How Reliable Is AI at Finding UI Problems?

How Reliable Is AI at Finding UI Problems?

How Reliable Is AI at Finding UI Problems?
Jim Lewis, PhD • Jeff Sauro, PhD • Will Schiavone, PhD • Lucas Plabst, PhD

Feature image showing two AI robots, each holding a clipboard with a UI problems listIt looks like AI can “watch” videos. And if AI can watch videos, it can likely extract UI problems. That suggests it has the potential to support UX research.

So maybe AI can “watch” a video and detect some problems. But if you run the same video through AI multiple times, do you get the same results?

Reliability matters. If AI produces different results each time, it becomes untrustworthy, no matter how convincing its reasoning sounds.

There are a lot of variables that can affect our assessment of reliability, including:

  • AI models (Gemini, ChatGPT, Claude, Grok)
  • Versions (models are changing monthly)
  • LLM settings like temperature, which affect the randomness of the output
  • Prompts: What you ask (and even how many times you ask)

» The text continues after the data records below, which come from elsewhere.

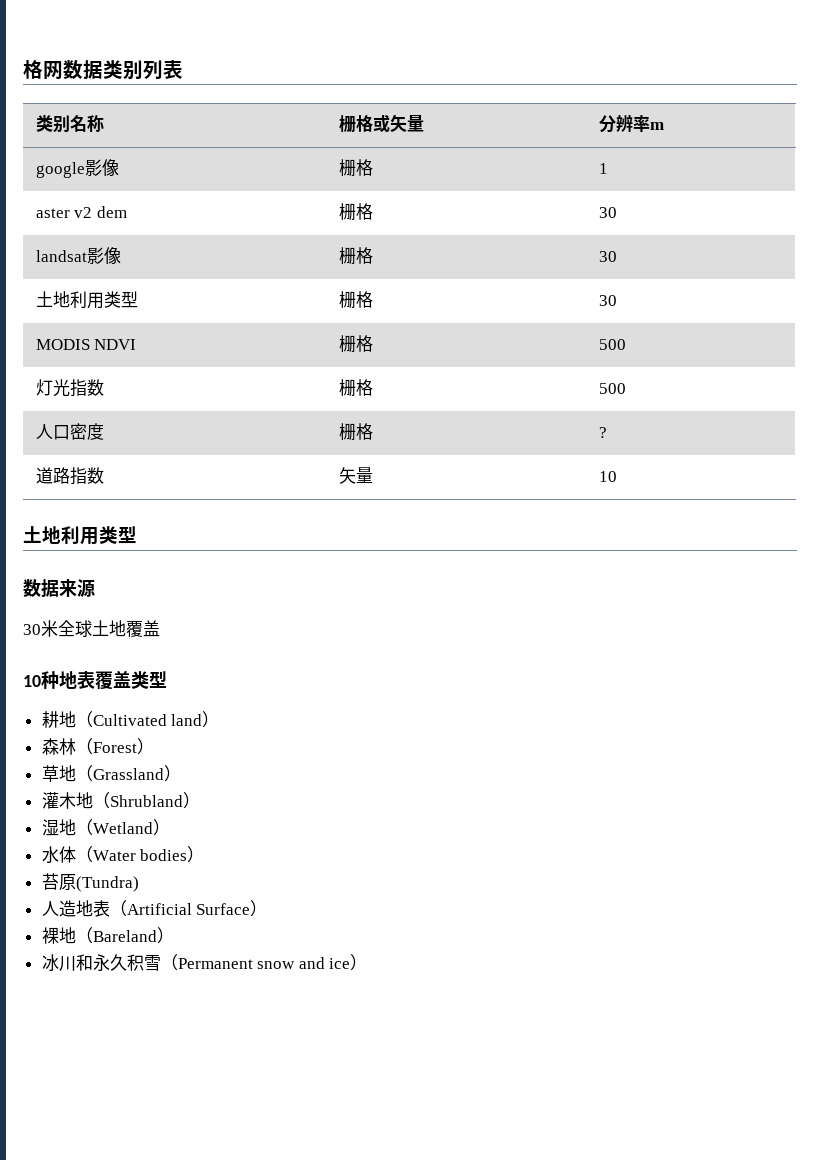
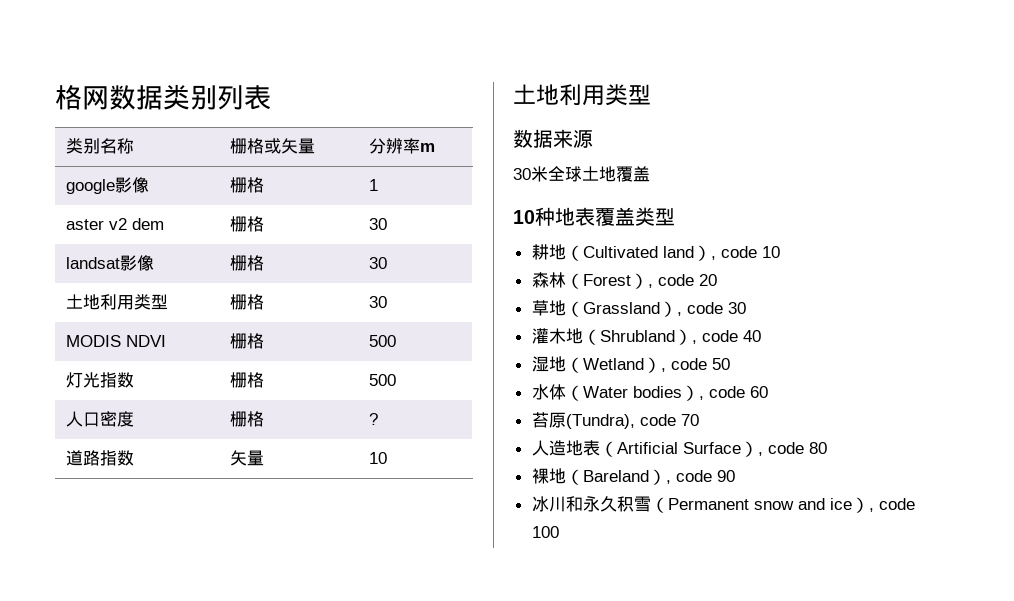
(220, 719) none -> [710,246,780,260] , code 10
(154, 746) none -> [647,274,717,288] , code 20
(181, 773) none -> [676,302,746,316] , code 30
(200, 800) none -> [691,330,761,344] , code 40
(170, 827) none -> [660,358,730,372] , code 50
[41,873,139,892] // 苔原(Tundra) -> [698,386,768,400] [531,412,699,429] , code 60 // 苔原(Tundra), code 70
(268, 908) none -> [757,442,827,456] , code 80
(174, 935) none -> [665,470,735,484] , code 90
(368, 962) none -> [868,498,915,512] [531,526,559,538] , code 100

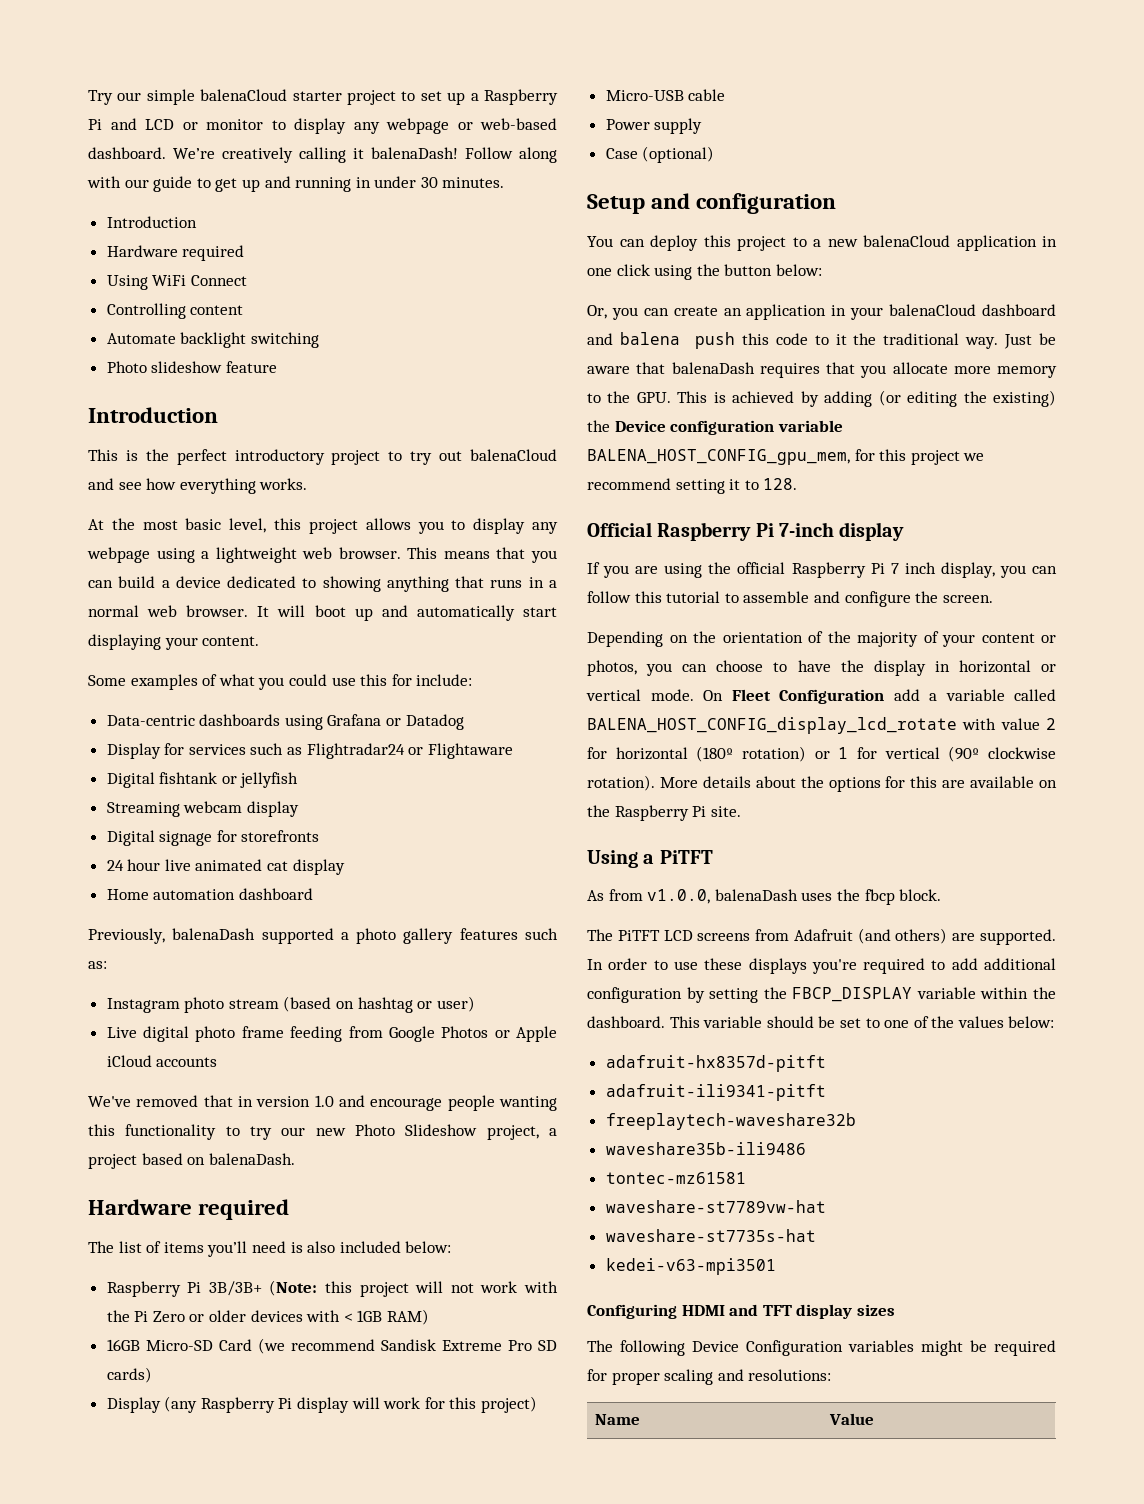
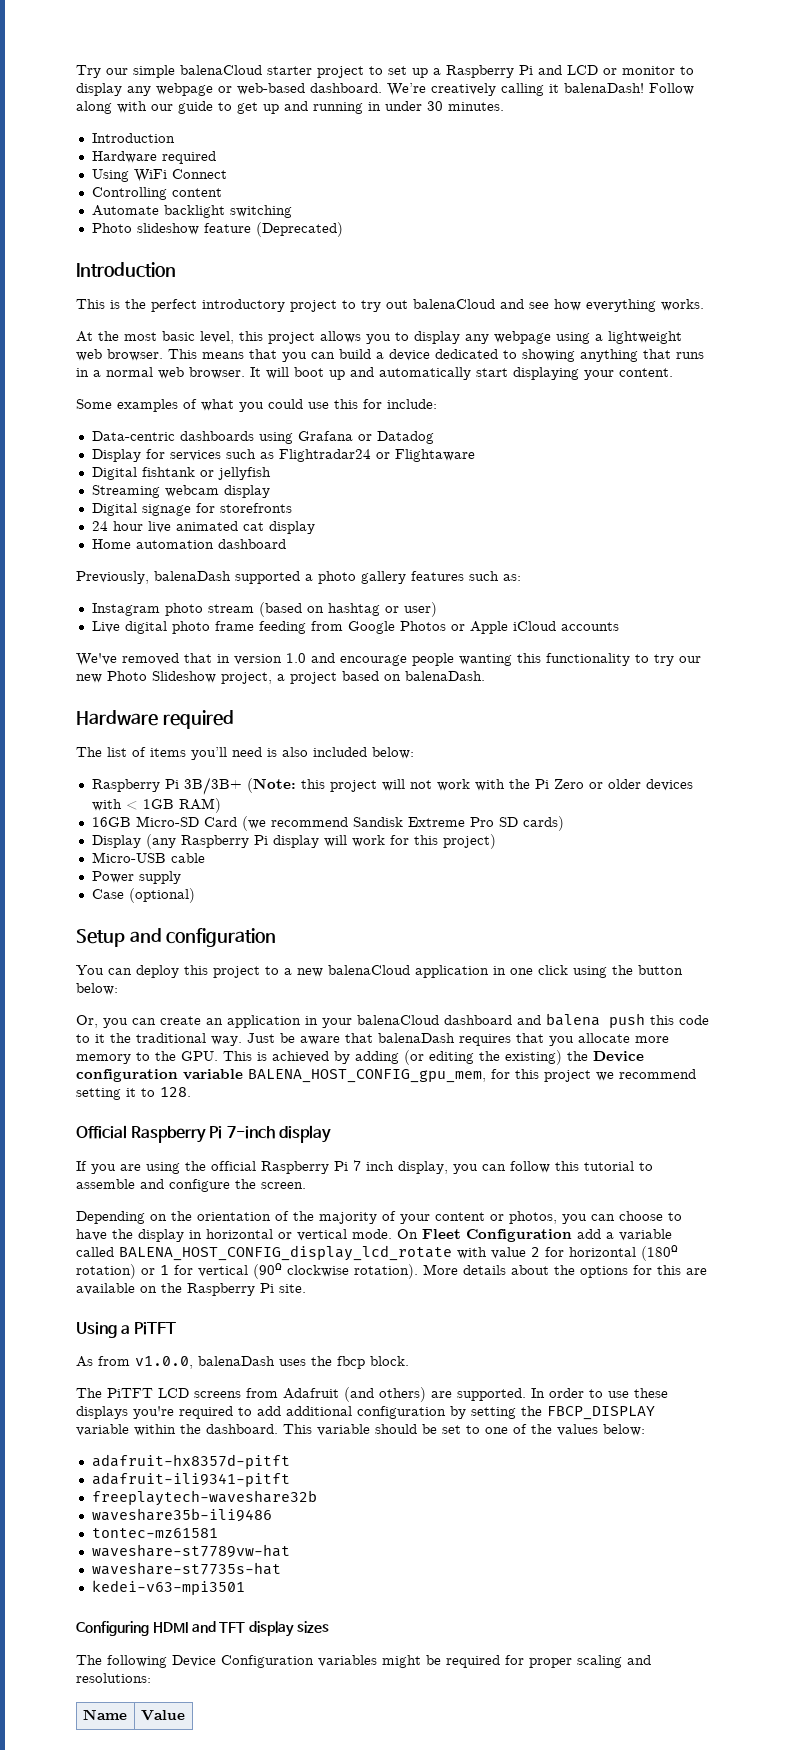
(277, 367) none -> [255,222,343,237] (Deprecated)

There are a lot of variables to consider, but we have to start somewhere. So we did. In this article, we take a first step in assessing the reliability of AI problem detection. We examined how consistent two popular AI chatbots are at identifying usability problems from the same video.

Study Setup

We had two LLMs, ChatGPT-5.4 Thinking and Gemini 3 Flash Thinking, review the video and list the usability issues they discovered (four runs per LLM to check for within-LLM consistency; default settings only). Both are general-purpose LLMs for which MeasuringU has paid “pro” subscriptions (i.e., not free versions). Video 1 shows a 15-second clip of the full six-minute video.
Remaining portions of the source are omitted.